Interieur des Cockpits wie in einem Oberklassewagen

In der aktuellen Actros-Generation finden Fahrer*innen zwei hochauflösende Bildschirme, die die klassische Instrumententafel ersetzen. Dabei können sie die Anordnung der Displays mit Navigationssystem und Verkehrszeichen-Assistent individuell konfigurieren. Einer davon ist ein Touchscreen und lässt sich wie ein Smartphone bedienen. Ein Soundsystem bietet ein Klangerlebnis im Dolby-Digital-5.1-Format. Freisprechen und Audio-Streaming sowie das komfortable Abrufen von Apple CarPlay gehören zur Ausstattung. Mit dem Multifunktionslenkrad können unterschiedlichste Fahrzeugsysteme und -funktionen per Wischen und Drücken bedient und Informationen abgerufen werden. Der optional erhältliche, klimatisierte Fahrersitz sorgt für ein Plus an Komfort. Neben dem Innenlicht zur kompletten Ausleuchtung des Fahrerhauses und zwei Lesespots umfasst das System zur besseren Orientierung nachts auch ein blaues Fahrlicht. Statt den üblichen Außenspiegeln ist der Actros mit kleinen stromlinienförmigen Kameraarmen versehen, die links und rechts am Dachrahmen verbaut sind. Die von den zwei Kameras übertragenen Bilder werden auf Monitore im Fahrerhaus übertragen, die an der A-Säule befestigt sind. Dabei zeigen sie nicht nur den rückwärtigen Verkehr, sondern unterstützen beim Überholen, bei Kurvenfahrten und Rangiermanövern.

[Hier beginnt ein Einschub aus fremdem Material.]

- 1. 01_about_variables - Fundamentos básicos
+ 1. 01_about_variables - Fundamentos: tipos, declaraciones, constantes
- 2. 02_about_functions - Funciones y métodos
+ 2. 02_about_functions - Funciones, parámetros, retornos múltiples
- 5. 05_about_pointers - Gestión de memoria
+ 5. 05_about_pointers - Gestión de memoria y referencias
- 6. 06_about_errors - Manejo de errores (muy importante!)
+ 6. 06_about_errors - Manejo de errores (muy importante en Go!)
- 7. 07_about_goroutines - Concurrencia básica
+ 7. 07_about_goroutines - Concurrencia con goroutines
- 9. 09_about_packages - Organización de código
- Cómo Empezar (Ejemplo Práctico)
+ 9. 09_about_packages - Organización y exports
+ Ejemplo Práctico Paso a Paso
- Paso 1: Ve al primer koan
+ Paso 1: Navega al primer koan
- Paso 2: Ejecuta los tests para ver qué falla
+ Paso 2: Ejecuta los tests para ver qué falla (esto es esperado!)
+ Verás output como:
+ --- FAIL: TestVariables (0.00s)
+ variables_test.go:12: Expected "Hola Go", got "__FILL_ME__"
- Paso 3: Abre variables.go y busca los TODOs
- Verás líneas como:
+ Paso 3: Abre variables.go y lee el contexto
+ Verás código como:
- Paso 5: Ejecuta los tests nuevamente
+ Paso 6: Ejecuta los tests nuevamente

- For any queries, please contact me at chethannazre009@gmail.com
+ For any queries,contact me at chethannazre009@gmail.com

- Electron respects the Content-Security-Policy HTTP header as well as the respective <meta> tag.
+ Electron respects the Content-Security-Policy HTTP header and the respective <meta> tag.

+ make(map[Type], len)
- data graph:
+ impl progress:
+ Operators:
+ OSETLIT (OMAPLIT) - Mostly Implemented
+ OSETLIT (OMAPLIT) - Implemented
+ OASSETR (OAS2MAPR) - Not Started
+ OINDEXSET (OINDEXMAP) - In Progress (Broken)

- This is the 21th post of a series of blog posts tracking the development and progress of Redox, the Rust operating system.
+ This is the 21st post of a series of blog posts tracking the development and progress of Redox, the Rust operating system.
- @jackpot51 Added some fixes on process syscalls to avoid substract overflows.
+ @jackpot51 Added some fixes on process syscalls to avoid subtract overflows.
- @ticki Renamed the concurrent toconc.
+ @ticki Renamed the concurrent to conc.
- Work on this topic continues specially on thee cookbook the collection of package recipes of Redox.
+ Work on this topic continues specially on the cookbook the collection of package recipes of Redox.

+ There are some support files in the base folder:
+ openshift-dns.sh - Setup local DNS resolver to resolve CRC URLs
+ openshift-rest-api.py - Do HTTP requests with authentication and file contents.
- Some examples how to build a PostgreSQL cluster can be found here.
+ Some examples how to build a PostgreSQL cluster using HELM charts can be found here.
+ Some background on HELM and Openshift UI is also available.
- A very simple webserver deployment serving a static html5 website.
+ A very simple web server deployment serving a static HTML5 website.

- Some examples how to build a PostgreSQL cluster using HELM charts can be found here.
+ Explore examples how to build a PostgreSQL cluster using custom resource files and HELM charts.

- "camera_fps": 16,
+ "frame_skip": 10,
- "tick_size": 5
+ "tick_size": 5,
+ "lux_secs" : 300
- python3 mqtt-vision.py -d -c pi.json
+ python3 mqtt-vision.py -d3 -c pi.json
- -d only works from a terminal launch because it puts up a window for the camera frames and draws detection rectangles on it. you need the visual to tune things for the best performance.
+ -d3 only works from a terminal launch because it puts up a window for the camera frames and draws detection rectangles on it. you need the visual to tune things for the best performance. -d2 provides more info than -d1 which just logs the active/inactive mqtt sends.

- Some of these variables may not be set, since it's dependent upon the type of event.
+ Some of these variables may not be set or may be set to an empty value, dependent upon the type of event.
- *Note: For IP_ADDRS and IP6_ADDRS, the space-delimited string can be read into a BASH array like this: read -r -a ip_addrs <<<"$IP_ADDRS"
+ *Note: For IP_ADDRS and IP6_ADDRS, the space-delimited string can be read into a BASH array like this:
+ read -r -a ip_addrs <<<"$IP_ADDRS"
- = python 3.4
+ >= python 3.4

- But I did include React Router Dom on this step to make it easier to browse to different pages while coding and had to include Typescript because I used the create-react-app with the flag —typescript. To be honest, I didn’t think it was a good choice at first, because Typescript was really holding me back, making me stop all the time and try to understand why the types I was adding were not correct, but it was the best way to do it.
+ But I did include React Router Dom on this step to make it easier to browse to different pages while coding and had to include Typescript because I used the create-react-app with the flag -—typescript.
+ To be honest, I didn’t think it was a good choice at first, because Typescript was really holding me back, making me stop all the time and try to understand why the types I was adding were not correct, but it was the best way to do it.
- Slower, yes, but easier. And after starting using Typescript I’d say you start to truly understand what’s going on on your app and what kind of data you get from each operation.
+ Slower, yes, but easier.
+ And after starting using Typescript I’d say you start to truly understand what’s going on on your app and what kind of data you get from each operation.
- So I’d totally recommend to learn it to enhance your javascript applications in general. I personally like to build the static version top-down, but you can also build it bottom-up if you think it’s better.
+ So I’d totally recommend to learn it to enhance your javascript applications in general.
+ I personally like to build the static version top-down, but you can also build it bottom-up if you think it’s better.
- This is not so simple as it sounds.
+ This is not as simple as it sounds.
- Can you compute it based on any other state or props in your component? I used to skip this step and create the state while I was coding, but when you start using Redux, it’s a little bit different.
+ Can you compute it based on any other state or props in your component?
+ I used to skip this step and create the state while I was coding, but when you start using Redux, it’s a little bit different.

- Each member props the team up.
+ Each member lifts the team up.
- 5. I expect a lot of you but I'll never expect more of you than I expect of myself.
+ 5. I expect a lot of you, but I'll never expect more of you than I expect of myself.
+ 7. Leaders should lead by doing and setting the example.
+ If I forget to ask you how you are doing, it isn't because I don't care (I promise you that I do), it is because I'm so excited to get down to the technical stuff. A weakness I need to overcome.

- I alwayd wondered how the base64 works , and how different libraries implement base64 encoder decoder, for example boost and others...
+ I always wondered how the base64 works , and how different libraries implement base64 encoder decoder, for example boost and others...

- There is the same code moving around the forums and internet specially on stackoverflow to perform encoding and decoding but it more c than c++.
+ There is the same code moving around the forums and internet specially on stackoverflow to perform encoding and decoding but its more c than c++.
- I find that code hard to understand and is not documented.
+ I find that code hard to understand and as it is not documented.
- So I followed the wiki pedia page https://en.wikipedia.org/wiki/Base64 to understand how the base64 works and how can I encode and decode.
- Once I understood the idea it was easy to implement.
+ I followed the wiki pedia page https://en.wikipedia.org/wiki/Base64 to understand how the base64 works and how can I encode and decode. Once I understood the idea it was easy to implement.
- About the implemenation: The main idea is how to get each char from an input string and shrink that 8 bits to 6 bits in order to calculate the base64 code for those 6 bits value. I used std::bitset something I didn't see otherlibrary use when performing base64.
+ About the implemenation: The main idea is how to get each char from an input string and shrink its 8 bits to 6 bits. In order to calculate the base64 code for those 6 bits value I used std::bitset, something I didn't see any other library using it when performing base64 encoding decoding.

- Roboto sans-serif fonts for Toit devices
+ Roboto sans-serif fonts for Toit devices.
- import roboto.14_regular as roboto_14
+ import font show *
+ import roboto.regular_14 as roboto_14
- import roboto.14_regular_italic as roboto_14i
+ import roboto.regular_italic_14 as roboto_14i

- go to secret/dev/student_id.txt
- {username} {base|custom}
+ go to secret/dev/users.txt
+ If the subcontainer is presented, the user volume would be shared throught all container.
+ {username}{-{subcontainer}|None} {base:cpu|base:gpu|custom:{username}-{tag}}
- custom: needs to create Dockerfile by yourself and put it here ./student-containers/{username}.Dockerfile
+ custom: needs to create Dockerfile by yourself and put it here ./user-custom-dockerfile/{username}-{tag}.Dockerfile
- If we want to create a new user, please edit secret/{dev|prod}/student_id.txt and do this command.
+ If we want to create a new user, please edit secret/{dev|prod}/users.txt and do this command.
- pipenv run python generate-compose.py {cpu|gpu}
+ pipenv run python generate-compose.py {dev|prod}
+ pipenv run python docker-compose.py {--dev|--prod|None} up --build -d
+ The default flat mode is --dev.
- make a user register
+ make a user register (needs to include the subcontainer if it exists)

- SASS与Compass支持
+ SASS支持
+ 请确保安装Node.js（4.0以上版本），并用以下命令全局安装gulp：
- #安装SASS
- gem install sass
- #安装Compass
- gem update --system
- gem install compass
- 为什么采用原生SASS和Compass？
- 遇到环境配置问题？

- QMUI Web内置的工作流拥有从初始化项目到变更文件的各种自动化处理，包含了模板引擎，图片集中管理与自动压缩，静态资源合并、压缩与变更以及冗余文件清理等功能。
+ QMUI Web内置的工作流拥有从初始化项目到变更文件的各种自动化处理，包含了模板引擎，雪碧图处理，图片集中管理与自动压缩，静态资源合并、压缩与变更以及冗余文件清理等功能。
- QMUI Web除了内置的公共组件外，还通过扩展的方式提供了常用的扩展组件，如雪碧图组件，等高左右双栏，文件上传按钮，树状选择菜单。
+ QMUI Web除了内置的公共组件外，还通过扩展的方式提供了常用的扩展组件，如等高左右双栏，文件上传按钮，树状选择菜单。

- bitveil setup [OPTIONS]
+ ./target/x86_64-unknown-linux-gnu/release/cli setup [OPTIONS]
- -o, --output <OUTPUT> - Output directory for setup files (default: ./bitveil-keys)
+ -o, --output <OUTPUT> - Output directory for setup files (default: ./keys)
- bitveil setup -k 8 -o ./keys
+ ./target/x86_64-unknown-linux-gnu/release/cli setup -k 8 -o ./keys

Blick ins Cockpit des neuen Actros

Blick ins Hightech-Cockpit des neuen Actros. Copyright: Daimler

Von Fahrer*innen für Fahrer*innen

Schon bei der nächsten Generation von Lkw werden die Sicherheits- und Assistenzsysteme einen noch größeren Funktionsumfang besitzen. Fahrer*innen werden in Zukunft die Möglichkeit haben, Anzeigen und Bedienelemente noch individueller zu konfigurieren. Bei Flottenfahrzeugen werden sich alle Fahrer*innen ihr individuelles Profil abspeichern und bei erneuter Benutzung aufrufen können. Auch die neue Lkw-Generation von MAN punktet mit einem Mehr an Komfort und digitalen Angeboten für den Arbeitsalltag der Fahrer*innen. Die zehnjährige Entwicklung der Münchener hat über 700 Testanwender eingebunden, um die optimale Kabine zu kreieren – von Fahrer*innen für Fahrer*innen. Zwölf Millionen Arbeitsstunden von über 2.000 Mitarbeitenden, vier Millionen gefahrene Testkilometer und fast drei Millionen geschriebene Zeilen Softwarecode wurden in das Mammutprojekt investiert. Die Entwickler fuhren selbst Raststätten an, sprachen mit Lkw-Fahrer*innen, ließen sich Cockpits und selbst gebastelte Lösungen zeigen.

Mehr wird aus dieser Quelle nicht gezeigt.